What is non-territorial autonomy?

Non-territorial autonomy is a collective-rights-based concept to deal with national diversity within a country. It grants autonomous decision-making to an ethnically, linguistically or culturally defined national group. Irrespective of their place of residence within the state, all members of such a group form a corporate body. They elect representatives who then autonomously manage clearly defined areas of their national life, e.g. schools, cultural institutions, associations, etc. With its emphasis on national affiliation as the key denominator of autonomous rights, non-territorial autonomy belongs unquestionably to groupist approaches to minority protection.
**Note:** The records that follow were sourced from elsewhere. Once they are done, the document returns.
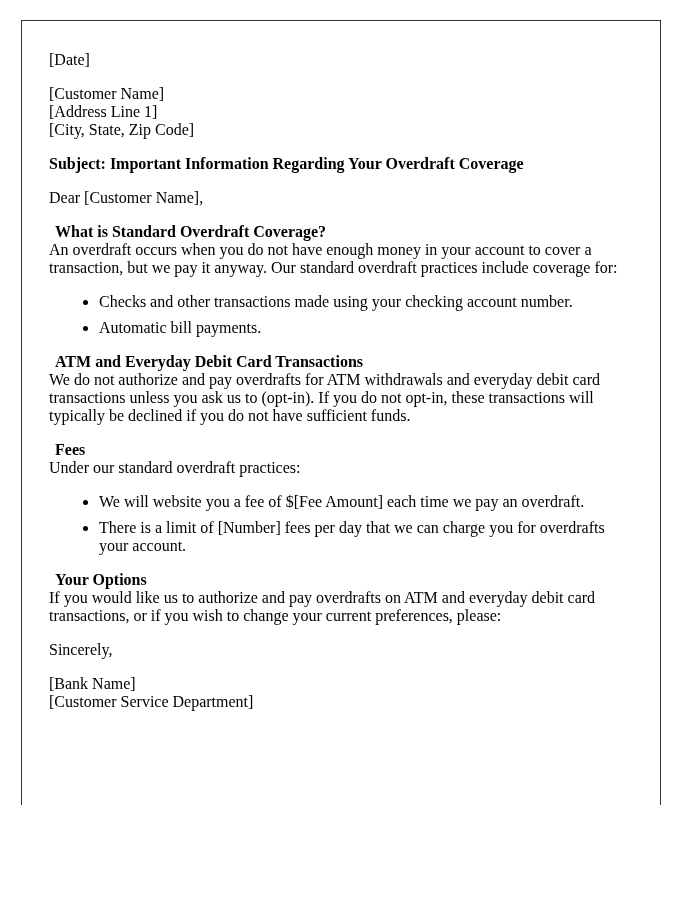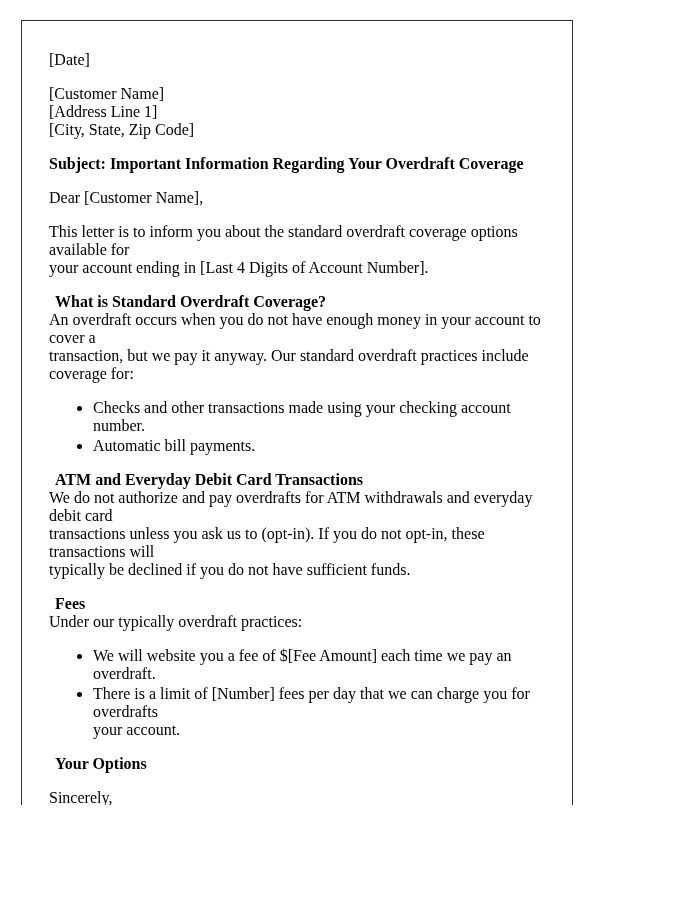--- a/index.html
+++ b/index.html
@@ -11,21 +11,21 @@
     width: 700px;
     height: 900px;
     position: relative;
     overflow: hidden;
     font-family: "Liberation Serif", "DejaVu Serif", serif;
   }
   .page-frame {
     position: absolute;
     left: 21px;
     top: 20px;
-    width: 552px;
+    width: 640px;
     height: 785px;
     box-sizing: border-box;
     border: 1px solid #333333;
     border-bottom: none;
     overflow: hidden;
     background: #ffffff;
   }
   .letter-content {
     padding: 14px 27px;
     font-size: 16px;
@@ -46,42 +46,40 @@
     display: block;
     font-weight: bold;
     margin-left: 6px;
   }
   ul.bullets {
     margin: 16px 0;
     padding-left: 42px;
     list-style-type: disc;
   }
   ul.bullets li {
-    margin: 2px;
+    margin: 8px;
     padding: 0;
   }
 </style>
 </head>
 <body>
 
 <div class="page-frame">
   <div class="letter-content">
 
     <p class="para">[Date]</p>
 
     <p class="para pre">[Customer Name]
 [Address Line 1]
 [City, State, Zip Code]</p>
 
     <p class="para bold">Subject: Important Information Regarding Your Overdraft Coverage</p>
 
     <p class="para">Dear [Customer Name],</p>
 
-    <p class="para pre">This letter is to inform you about the standard overdraft coverage options available for
-your account ending in [Last 4 Digits of Account Number].</p>
 
     <p class="para">
       <strong class="heading">What is Standard Overdraft Coverage?</strong>
       <span class="pre">An overdraft occurs when you do not have enough money in your account to cover a
 transaction, but we pay it anyway. Our standard overdraft practices include coverage for:</span>
     </p>
 
     <ul class="bullets">
       <li class="pre">Checks and other transactions made using your checking account number.</li>
       <li class="pre">Automatic bill payments.</li>
@@ -89,31 +87,33 @@
 
     <p class="para">
       <strong class="heading">ATM and Everyday Debit Card Transactions</strong>
       <span class="pre">We do not authorize and pay overdrafts for ATM withdrawals and everyday debit card
 transactions unless you ask us to (opt-in). If you do not opt-in, these transactions will
 typically be declined if you do not have sufficient funds.</span>
     </p>
 
     <p class="para">
       <strong class="heading">Fees</strong>
-      <span class="pre">Under our typically overdraft practices:</span>
+      <span class="pre">Under our standard overdraft practices:</span>
     </p>
 
     <ul class="bullets">
       <li class="pre">We will website you a fee of $[Fee Amount] each time we pay an overdraft.</li>
       <li class="pre">There is a limit of [Number] fees per day that we can charge you for overdrafts
 your account.</li>
     </ul>
 
     <p class="para">
       <strong class="heading">Your Options</strong>
+      <span class="pre">If you would like us to authorize and pay overdrafts on ATM and everyday debit card
+transactions, or if you wish to change your current preferences, please:</span>
     </p>
 
 
     <p class="para">Sincerely,</p>
 
     <p class="para pre">[Bank Name]
 [Customer Service Department]</p>
 
   </div>
 </div>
The two alternative approaches to minority protection in European history attributed national rights either to the individual citizen or to autonomous territorial units. While both approaches have been applied more often and therefore have been subject to extensive research, NTAutonomy proposes to write the first history of non-territorial autonomy as a political idea and as an applied policy. It traces the idea of non-territorial autonomy from its emergence in the late Habsburg Empire, to its spread in interwar Central and Eastern Europe and through its continuities into present day European minority protection.

 

Adaptability and travel of an idea

We understand non-territorial autonomy as a translatable and adaptable tool for the protection of minorities that has been travelling through Europe for 150 years. We seek to understand how it circulated synchronically in geographically different but entangled spaces in Europe; and how it meandered diachronically from the late Habsburg Empire through the twentieth century. This project emphasises two analytical aspects of the movement of ideas. First, we focus on the hybrid outcomes and analyse the adaptations and differences to the purported ideal type. Second, we focus on the transmitters of the concept, whether people or texts.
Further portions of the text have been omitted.